§ **About this task**
Using the records below, filter for lines that contain the string "Officer" and copy them out.

# # # # #

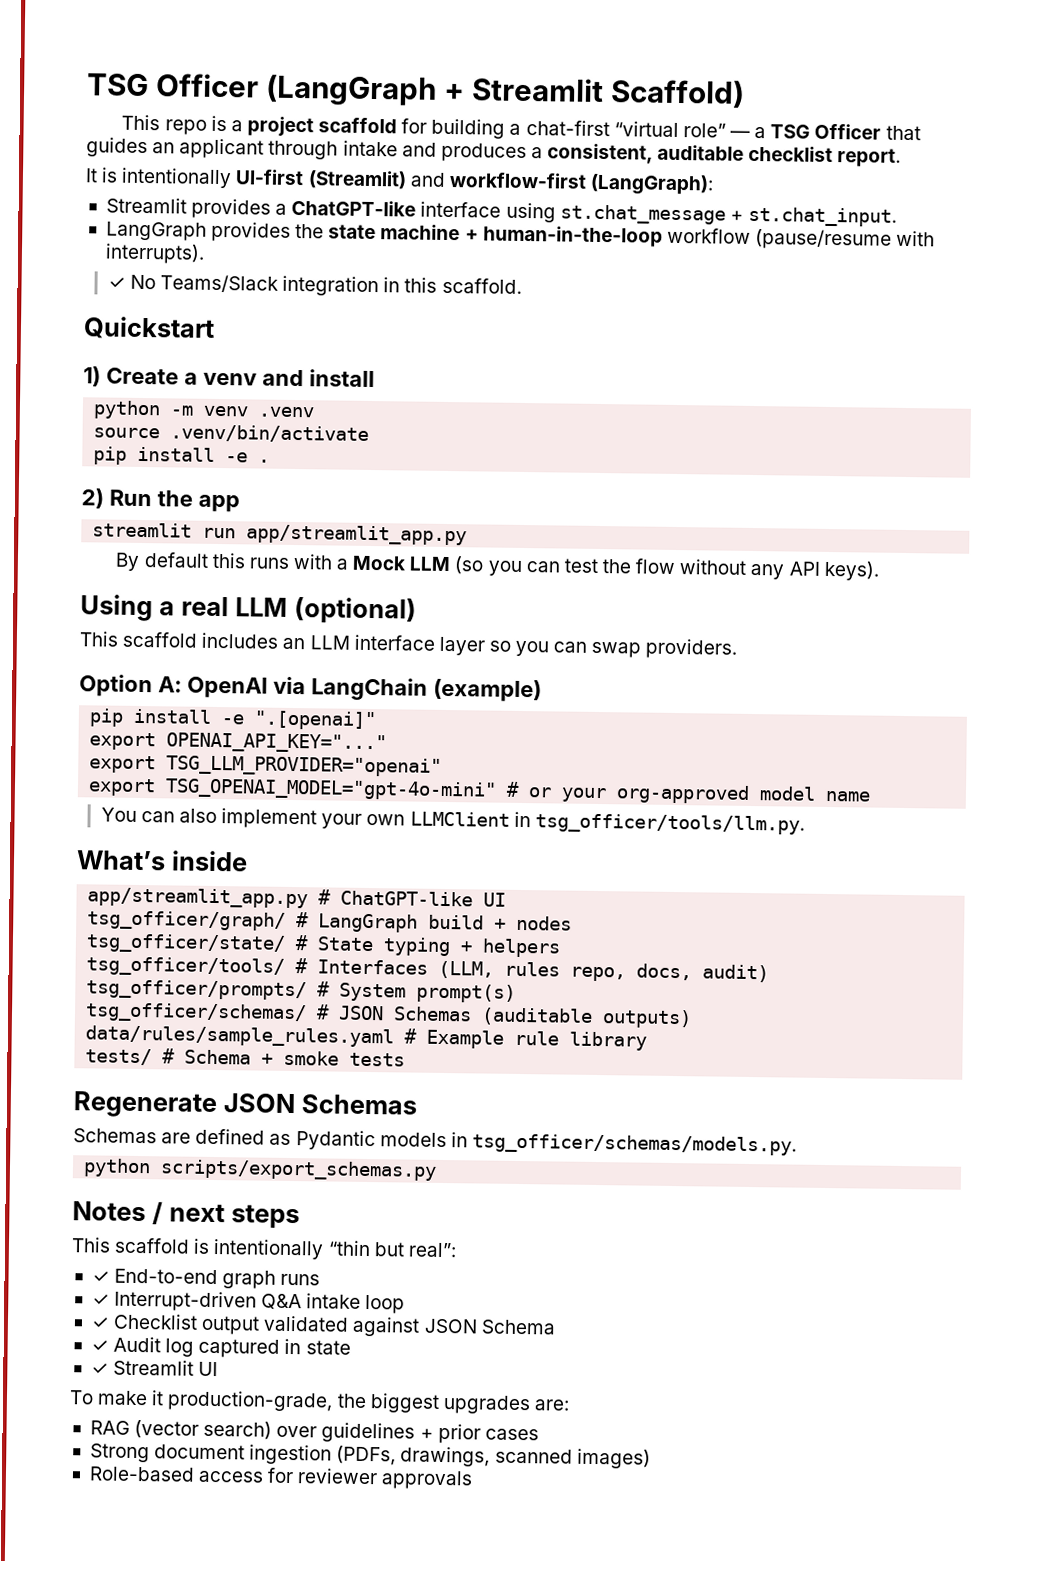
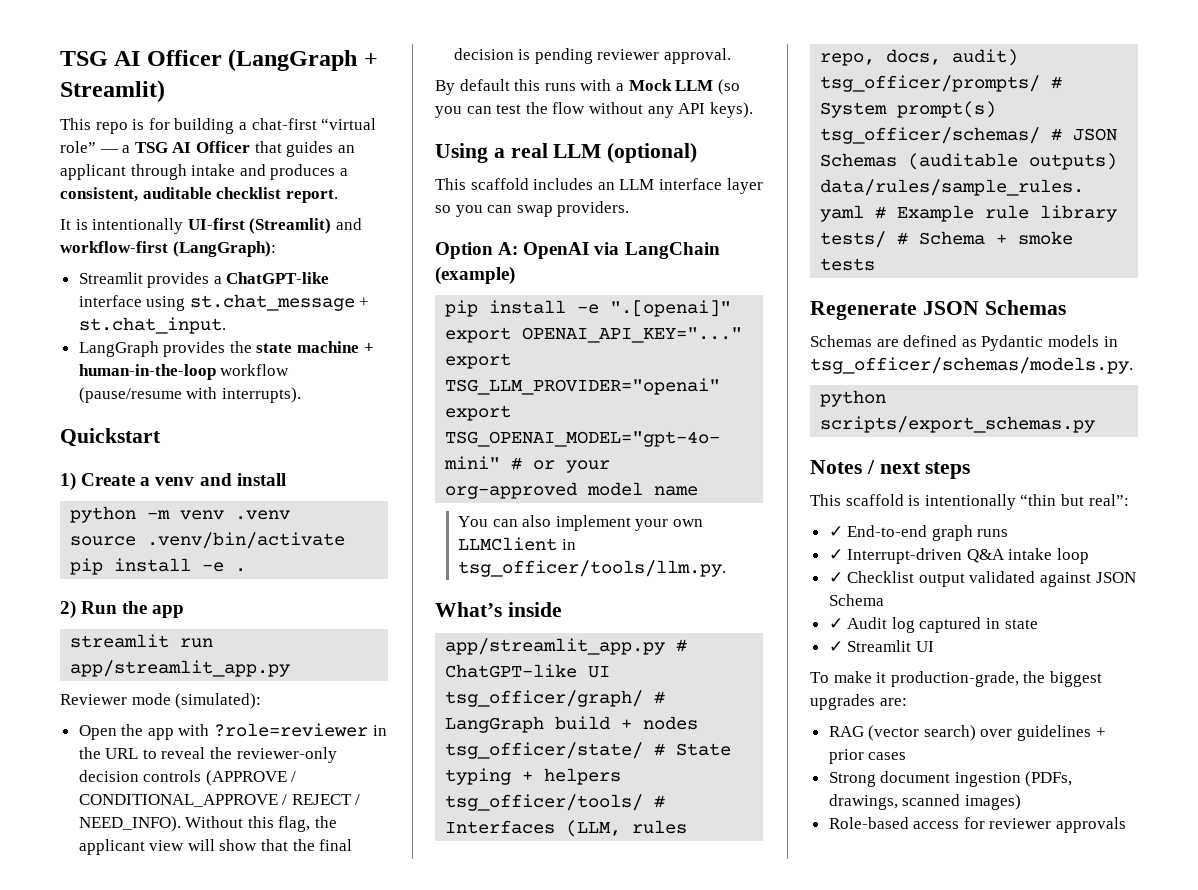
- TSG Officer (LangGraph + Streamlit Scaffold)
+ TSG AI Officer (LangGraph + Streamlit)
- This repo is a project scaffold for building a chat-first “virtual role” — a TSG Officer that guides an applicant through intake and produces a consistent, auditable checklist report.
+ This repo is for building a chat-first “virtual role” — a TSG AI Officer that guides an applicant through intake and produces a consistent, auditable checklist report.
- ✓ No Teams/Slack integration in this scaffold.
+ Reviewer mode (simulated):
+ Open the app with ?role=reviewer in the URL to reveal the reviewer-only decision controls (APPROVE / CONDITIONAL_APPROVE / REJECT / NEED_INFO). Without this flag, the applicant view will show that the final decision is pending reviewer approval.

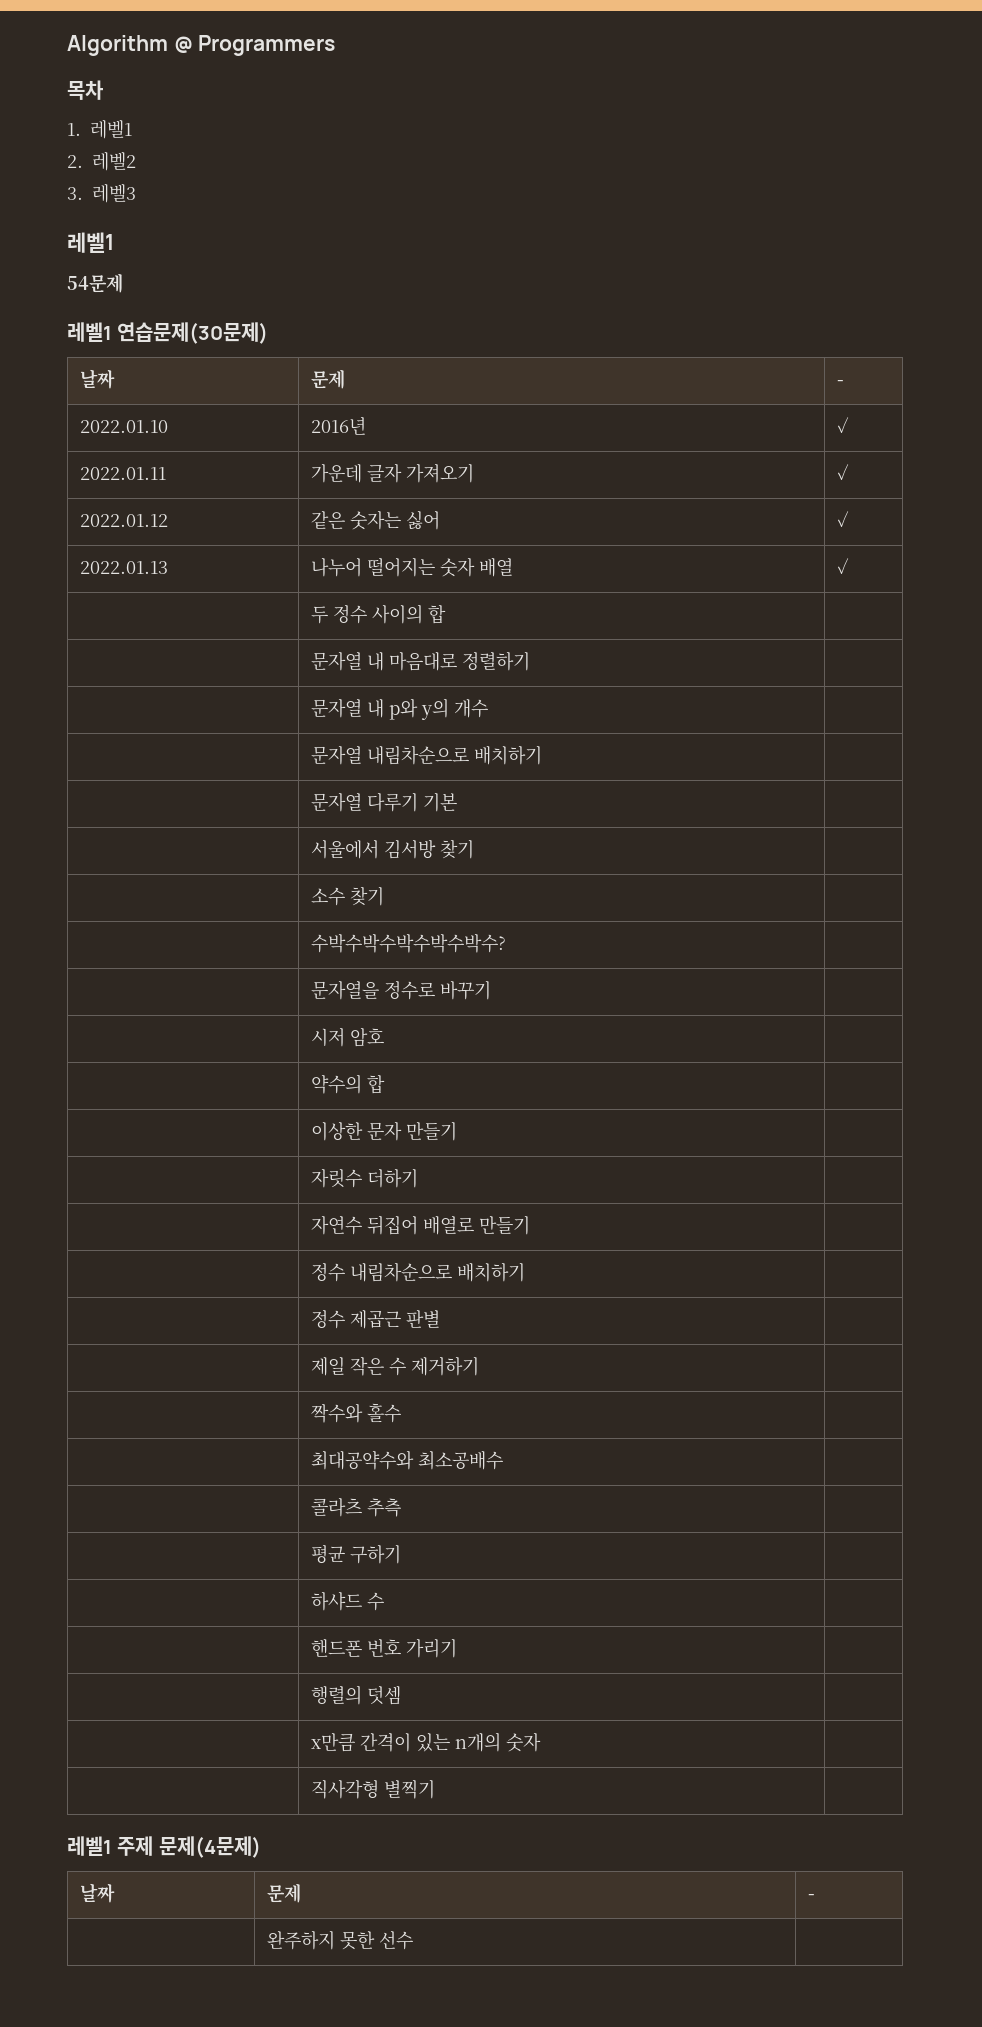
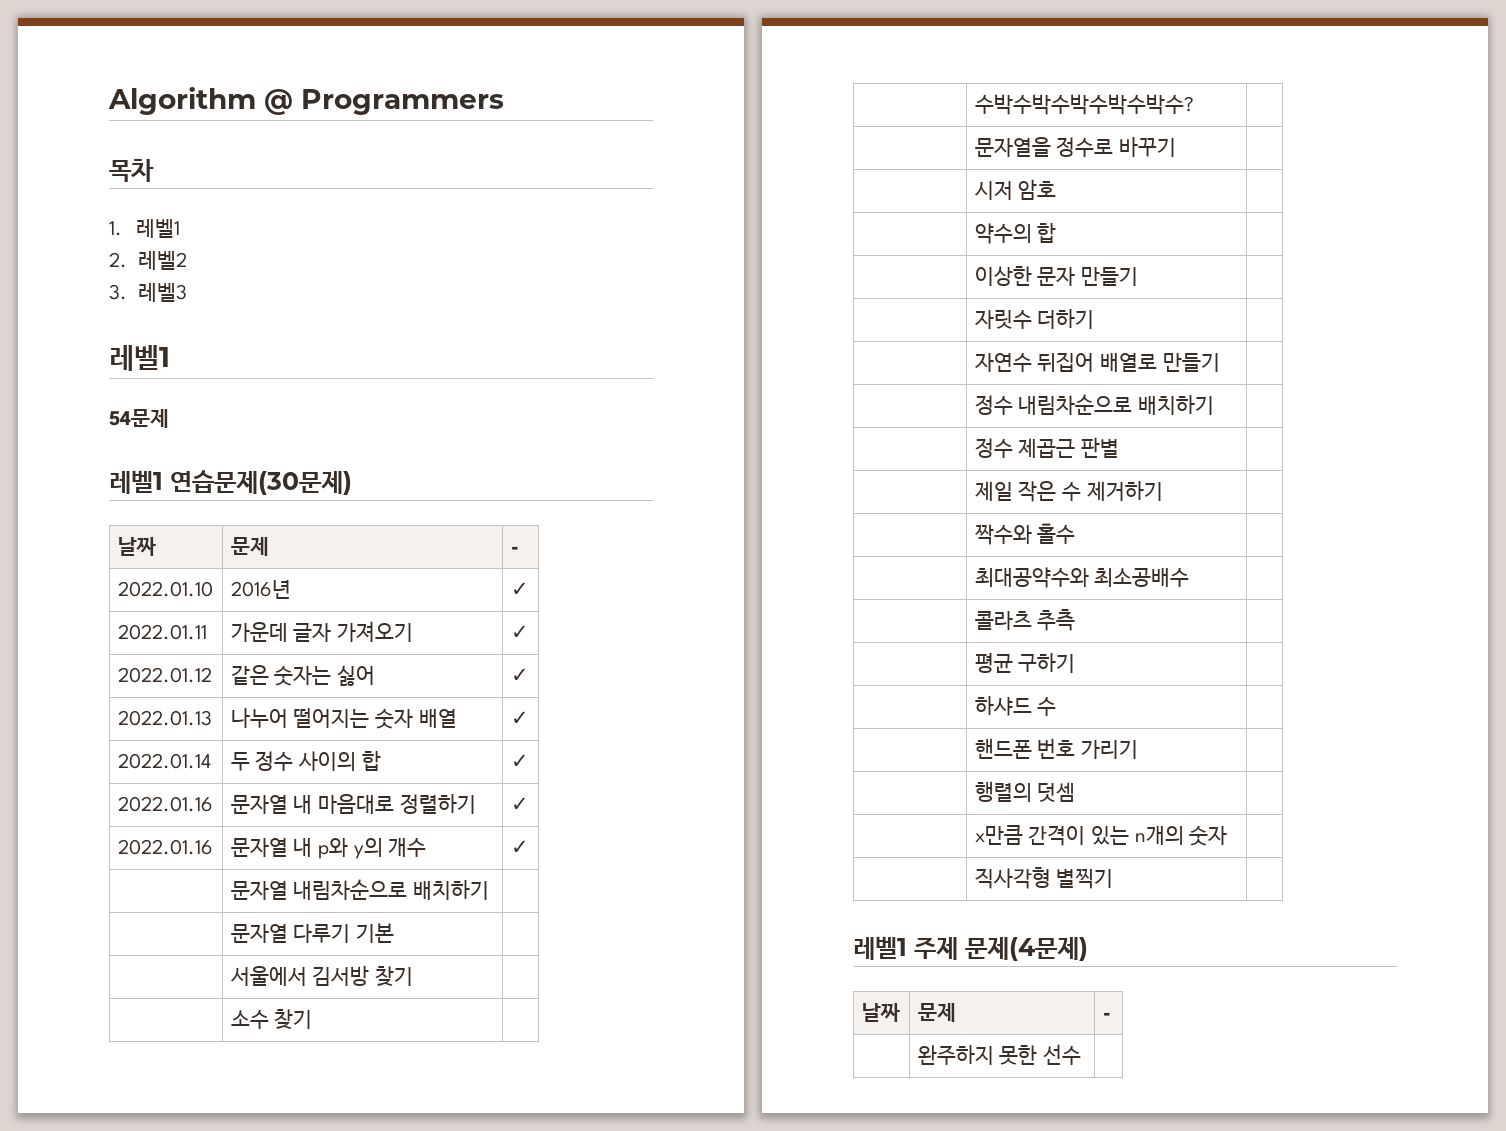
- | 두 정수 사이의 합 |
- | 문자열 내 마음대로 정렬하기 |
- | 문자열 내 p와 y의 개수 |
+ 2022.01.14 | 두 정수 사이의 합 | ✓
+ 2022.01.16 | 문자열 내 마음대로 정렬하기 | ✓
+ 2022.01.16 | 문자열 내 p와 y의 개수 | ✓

# # # # #

§ **Output for this task**
- TSG Officer (LangGraph + Streamlit Scaffold)
+ TSG AI Officer (LangGraph + Streamlit)
- This repo is a project scaffold for building a chat-first “virtual role” — a TSG Officer that guides an applicant through intake and produces a consistent, auditable checklist report.
+ This repo is for building a chat-first “virtual role” — a TSG AI Officer that guides an applicant through intake and produces a consistent, auditable checklist report.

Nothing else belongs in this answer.